Task directions: Use the entries below and reproduce exactly the lines from the one containing "ObjA-23 | Xmass: 246.20 -> 249.00" down to the one containing "row 5: none -> 0.047 | 0.0054 | 0.0524", both of them included.

Data for review Block Start

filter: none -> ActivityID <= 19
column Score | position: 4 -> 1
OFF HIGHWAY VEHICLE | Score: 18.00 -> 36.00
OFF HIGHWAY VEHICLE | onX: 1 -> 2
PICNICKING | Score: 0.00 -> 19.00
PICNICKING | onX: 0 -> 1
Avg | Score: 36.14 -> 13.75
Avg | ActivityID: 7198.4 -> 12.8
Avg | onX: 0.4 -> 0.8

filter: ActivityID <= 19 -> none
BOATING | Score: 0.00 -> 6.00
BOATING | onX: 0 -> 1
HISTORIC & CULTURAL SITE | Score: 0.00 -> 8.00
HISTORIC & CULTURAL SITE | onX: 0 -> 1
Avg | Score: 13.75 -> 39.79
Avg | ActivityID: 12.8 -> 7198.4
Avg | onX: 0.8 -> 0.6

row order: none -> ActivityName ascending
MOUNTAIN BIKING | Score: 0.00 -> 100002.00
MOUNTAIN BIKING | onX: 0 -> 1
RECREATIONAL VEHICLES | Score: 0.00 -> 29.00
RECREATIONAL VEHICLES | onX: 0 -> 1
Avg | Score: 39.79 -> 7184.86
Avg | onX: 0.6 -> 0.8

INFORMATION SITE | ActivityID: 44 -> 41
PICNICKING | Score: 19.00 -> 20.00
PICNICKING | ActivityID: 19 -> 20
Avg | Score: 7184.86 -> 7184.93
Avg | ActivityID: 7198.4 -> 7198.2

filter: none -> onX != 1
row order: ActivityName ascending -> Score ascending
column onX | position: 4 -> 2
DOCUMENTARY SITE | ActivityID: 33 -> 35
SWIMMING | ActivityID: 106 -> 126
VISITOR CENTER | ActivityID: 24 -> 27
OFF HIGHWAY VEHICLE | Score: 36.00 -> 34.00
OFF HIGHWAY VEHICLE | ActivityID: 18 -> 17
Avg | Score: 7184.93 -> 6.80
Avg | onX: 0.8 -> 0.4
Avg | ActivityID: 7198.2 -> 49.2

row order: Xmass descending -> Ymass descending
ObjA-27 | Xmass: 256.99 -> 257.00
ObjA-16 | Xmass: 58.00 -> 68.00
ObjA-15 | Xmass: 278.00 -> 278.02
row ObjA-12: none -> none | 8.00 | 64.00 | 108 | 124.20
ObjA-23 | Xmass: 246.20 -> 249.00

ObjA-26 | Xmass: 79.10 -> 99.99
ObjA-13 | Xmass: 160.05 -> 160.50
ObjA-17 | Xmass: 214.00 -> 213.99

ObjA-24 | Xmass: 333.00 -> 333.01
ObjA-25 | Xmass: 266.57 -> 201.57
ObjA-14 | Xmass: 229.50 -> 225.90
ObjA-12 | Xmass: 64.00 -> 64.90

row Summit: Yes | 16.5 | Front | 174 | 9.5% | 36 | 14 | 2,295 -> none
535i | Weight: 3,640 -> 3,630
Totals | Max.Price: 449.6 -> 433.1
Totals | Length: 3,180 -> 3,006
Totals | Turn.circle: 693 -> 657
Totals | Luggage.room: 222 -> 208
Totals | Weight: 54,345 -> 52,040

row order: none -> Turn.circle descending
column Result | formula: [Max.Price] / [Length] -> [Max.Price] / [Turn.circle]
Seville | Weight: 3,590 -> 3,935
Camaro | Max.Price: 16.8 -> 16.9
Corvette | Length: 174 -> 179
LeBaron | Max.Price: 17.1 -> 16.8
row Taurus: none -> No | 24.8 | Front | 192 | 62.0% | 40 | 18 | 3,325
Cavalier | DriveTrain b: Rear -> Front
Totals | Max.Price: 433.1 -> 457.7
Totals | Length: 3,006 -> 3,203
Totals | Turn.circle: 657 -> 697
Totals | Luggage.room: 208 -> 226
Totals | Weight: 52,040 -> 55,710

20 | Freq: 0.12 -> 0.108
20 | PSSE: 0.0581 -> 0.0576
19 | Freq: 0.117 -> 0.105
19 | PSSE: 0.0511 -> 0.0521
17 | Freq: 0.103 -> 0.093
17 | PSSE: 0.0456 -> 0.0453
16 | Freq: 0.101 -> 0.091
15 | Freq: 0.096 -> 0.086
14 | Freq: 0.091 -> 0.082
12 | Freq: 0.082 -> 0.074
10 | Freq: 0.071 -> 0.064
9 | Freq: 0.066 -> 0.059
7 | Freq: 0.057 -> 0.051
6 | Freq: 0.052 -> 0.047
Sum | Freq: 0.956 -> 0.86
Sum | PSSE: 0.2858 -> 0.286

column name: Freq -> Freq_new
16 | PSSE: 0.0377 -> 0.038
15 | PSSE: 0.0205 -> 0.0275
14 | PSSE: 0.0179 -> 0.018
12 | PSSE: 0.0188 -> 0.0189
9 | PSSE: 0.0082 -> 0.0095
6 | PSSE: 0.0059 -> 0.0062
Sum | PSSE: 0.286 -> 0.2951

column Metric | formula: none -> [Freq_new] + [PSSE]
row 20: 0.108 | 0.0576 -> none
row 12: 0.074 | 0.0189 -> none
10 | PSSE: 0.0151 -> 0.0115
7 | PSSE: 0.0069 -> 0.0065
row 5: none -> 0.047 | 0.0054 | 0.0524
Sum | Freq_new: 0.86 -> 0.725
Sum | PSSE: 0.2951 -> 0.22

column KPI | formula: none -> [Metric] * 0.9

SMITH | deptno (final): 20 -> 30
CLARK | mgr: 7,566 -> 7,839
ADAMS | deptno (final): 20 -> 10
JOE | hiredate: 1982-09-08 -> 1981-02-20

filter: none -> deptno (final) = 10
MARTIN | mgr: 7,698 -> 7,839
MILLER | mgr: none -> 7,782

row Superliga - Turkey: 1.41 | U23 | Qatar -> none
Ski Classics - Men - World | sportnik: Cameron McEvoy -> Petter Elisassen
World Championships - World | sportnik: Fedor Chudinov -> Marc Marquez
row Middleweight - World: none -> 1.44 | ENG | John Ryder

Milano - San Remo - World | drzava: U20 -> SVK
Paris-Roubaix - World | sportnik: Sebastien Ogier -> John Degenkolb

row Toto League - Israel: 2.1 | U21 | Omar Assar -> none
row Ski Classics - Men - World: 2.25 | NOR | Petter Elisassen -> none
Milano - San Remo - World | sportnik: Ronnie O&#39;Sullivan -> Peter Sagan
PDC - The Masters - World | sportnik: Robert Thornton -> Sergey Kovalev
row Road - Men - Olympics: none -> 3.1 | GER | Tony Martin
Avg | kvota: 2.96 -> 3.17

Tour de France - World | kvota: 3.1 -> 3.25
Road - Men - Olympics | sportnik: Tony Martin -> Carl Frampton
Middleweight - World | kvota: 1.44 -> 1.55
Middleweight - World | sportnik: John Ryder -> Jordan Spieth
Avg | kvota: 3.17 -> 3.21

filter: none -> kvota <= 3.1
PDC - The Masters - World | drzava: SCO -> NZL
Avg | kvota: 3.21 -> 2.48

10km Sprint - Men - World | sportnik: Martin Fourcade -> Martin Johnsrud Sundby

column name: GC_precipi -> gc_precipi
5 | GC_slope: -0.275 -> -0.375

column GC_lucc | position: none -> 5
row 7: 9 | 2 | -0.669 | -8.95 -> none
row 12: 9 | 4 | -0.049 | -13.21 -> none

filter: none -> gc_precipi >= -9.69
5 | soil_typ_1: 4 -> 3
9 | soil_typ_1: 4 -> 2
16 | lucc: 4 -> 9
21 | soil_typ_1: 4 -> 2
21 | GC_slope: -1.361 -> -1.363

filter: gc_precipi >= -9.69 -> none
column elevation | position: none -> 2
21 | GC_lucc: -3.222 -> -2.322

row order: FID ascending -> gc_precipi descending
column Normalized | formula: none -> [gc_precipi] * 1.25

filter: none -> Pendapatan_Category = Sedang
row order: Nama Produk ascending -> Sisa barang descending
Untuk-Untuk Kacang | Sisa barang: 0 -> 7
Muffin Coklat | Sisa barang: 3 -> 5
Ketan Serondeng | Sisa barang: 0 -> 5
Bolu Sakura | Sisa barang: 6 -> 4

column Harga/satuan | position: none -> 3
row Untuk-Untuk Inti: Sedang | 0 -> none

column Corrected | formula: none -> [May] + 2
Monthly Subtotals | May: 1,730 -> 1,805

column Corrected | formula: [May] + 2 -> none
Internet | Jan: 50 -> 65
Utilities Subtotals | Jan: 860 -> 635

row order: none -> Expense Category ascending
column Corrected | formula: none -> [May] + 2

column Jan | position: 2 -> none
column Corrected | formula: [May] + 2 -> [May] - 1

Data for review Block End

Exercise answer:
ObjA-23 | Xmass: 246.20 -> 249.00

ObjA-26 | Xmass: 79.10 -> 99.99
ObjA-13 | Xmass: 160.05 -> 160.50
ObjA-17 | Xmass: 214.00 -> 213.99

ObjA-24 | Xmass: 333.00 -> 333.01
ObjA-25 | Xmass: 266.57 -> 201.57
ObjA-14 | Xmass: 229.50 -> 225.90
ObjA-12 | Xmass: 64.00 -> 64.90

row Summit: Yes | 16.5 | Front | 174 | 9.5% | 36 | 14 | 2,295 -> none
535i | Weight: 3,640 -> 3,630
Totals | Max.Price: 449.6 -> 433.1
Totals | Length: 3,180 -> 3,006
Totals | Turn.circle: 693 -> 657
Totals | Luggage.room: 222 -> 208
Totals | Weight: 54,345 -> 52,040

row order: none -> Turn.circle descending
column Result | formula: [Max.Price] / [Length] -> [Max.Price] / [Turn.circle]
Seville | Weight: 3,590 -> 3,935
Camaro | Max.Price: 16.8 -> 16.9
Corvette | Length: 174 -> 179
LeBaron | Max.Price: 17.1 -> 16.8
row Taurus: none -> No | 24.8 | Front | 192 | 62.0% | 40 | 18 | 3,325
Cavalier | DriveTrain b: Rear -> Front
Totals | Max.Price: 433.1 -> 457.7
Totals | Length: 3,006 -> 3,203
Totals | Turn.circle: 657 -> 697
Totals | Luggage.room: 208 -> 226
Totals | Weight: 52,040 -> 55,710

20 | Freq: 0.12 -> 0.108
20 | PSSE: 0.0581 -> 0.0576
19 | Freq: 0.117 -> 0.105
19 | PSSE: 0.0511 -> 0.0521
17 | Freq: 0.103 -> 0.093
17 | PSSE: 0.0456 -> 0.0453
16 | Freq: 0.101 -> 0.091
15 | Freq: 0.096 -> 0.086
14 | Freq: 0.091 -> 0.082
12 | Freq: 0.082 -> 0.074
10 | Freq: 0.071 -> 0.064
9 | Freq: 0.066 -> 0.059
7 | Freq: 0.057 -> 0.051
6 | Freq: 0.052 -> 0.047
Sum | Freq: 0.956 -> 0.86
Sum | PSSE: 0.2858 -> 0.286

column name: Freq -> Freq_new
16 | PSSE: 0.0377 -> 0.038
15 | PSSE: 0.0205 -> 0.0275
14 | PSSE: 0.0179 -> 0.018
12 | PSSE: 0.0188 -> 0.0189
9 | PSSE: 0.0082 -> 0.0095
6 | PSSE: 0.0059 -> 0.0062
Sum | PSSE: 0.286 -> 0.2951

column Metric | formula: none -> [Freq_new] + [PSSE]
row 20: 0.108 | 0.0576 -> none
row 12: 0.074 | 0.0189 -> none
10 | PSSE: 0.0151 -> 0.0115
7 | PSSE: 0.0069 -> 0.0065
row 5: none -> 0.047 | 0.0054 | 0.0524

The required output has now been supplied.